Note: qTranslate Services is a connection to a commercial translation service or an automated free service. Web Translations Services uses a network of freelance, in-country translators to return posts that sound natural to a native speaker of the language. There is also a free automated service, but it will only return a suggested translation that will not read naturally. You need an account with Web Translations Services for either the free or paid services.
Step 8. Configure language options
On the settings page you can configure specific settings for each language. Different countries use different conventions for date format and other localization specifics.
For an idea of what you need to configure click "Edit" for one of the pre-installed languages on the language table to the right of the page. A picture of the language table is below.
Choose additional languages. Deutsch, English and Chinese come pre-installed and enabled. You can simply enable any language you see here, and you can edit the files.
In the picture, Deutsch (German) is enabled. Francais (French) is disabled and can be enabled by clicking on the word "Enable".
The above image shows a sample of the edits you can make on a language file.

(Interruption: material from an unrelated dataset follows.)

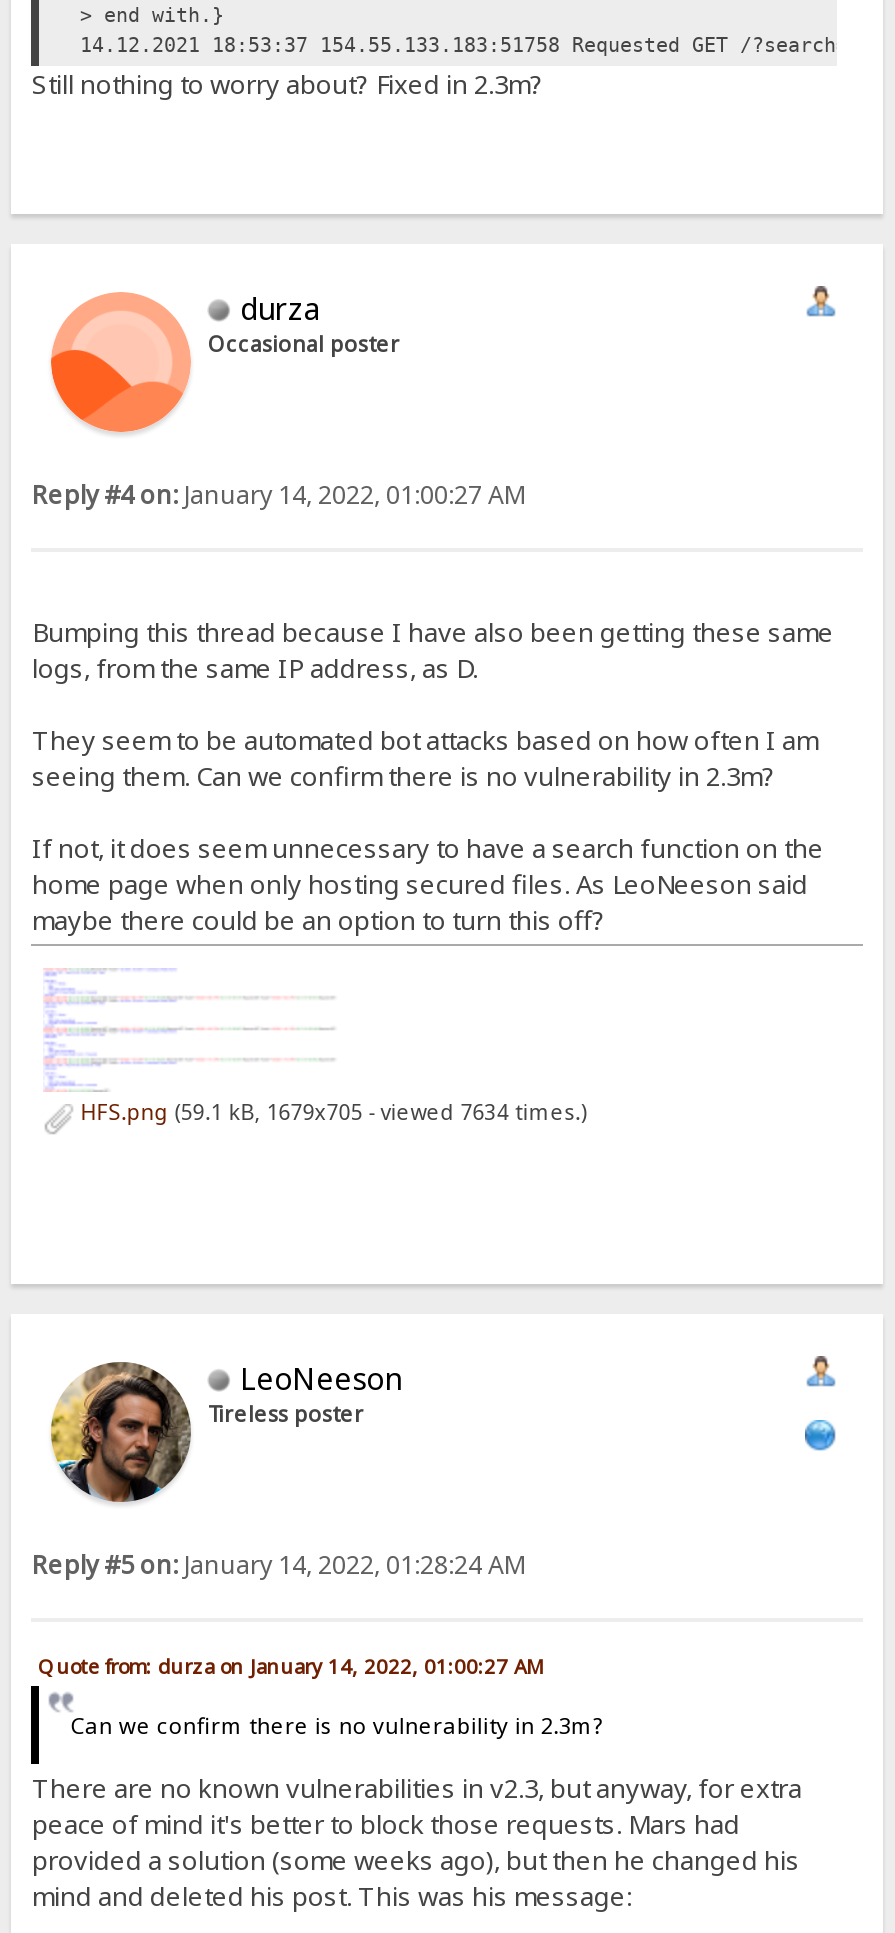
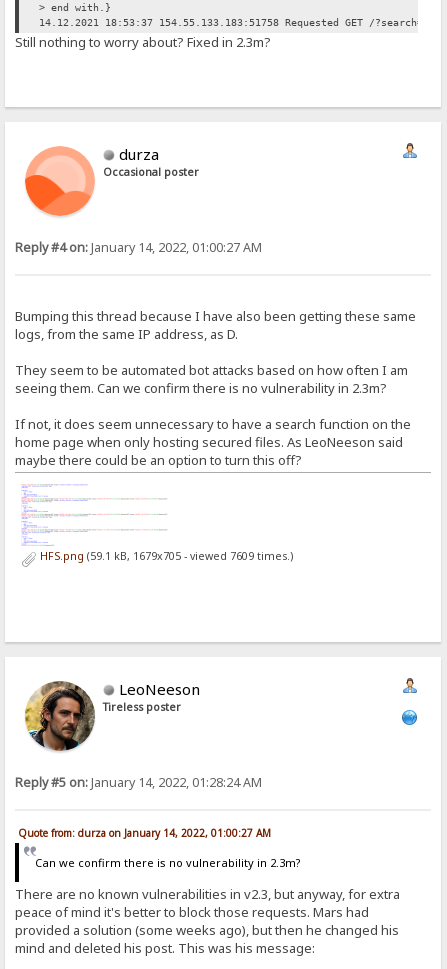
- HFS.png (59.1 kB, 1679x705 - viewed 7634 times.)
+ HFS.png (59.1 kB, 1679x705 - viewed 7609 times.)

Step 9: Translate the post titles
Go to create or edit a Post.
You will be able to translate the post titles by typing the translations in the correct fields.
This is the easiest but also the most time consuming part of the process. Go to any post, page or category and you'll see editing windows for each language. Just write the translations in the appropriate fields. You have tabs for each version of the page.
Step 10: Translate the post content
Next to the Visual and HTML tabs you now have additional viewing tabs, one for each installed language. Choose the tab you want and write the article there in the chosen language.
Step 11: Add the language switching widget
Go to the Dashboard, then to Appearance, then Widgets and drag the qTranslate Language chooser onto a sidebar.
The image above shows the widget in the sidebar. I chose Chinese so you could easily see what would be translated by the uploaded language file. You can also see the parts that would need to be translated manually.
With these two plugins and the proper language file, you can present various languages on both the frontend and admin area of a WordPress site. Users can choose a language when they login so they can always be reading in their native tongue.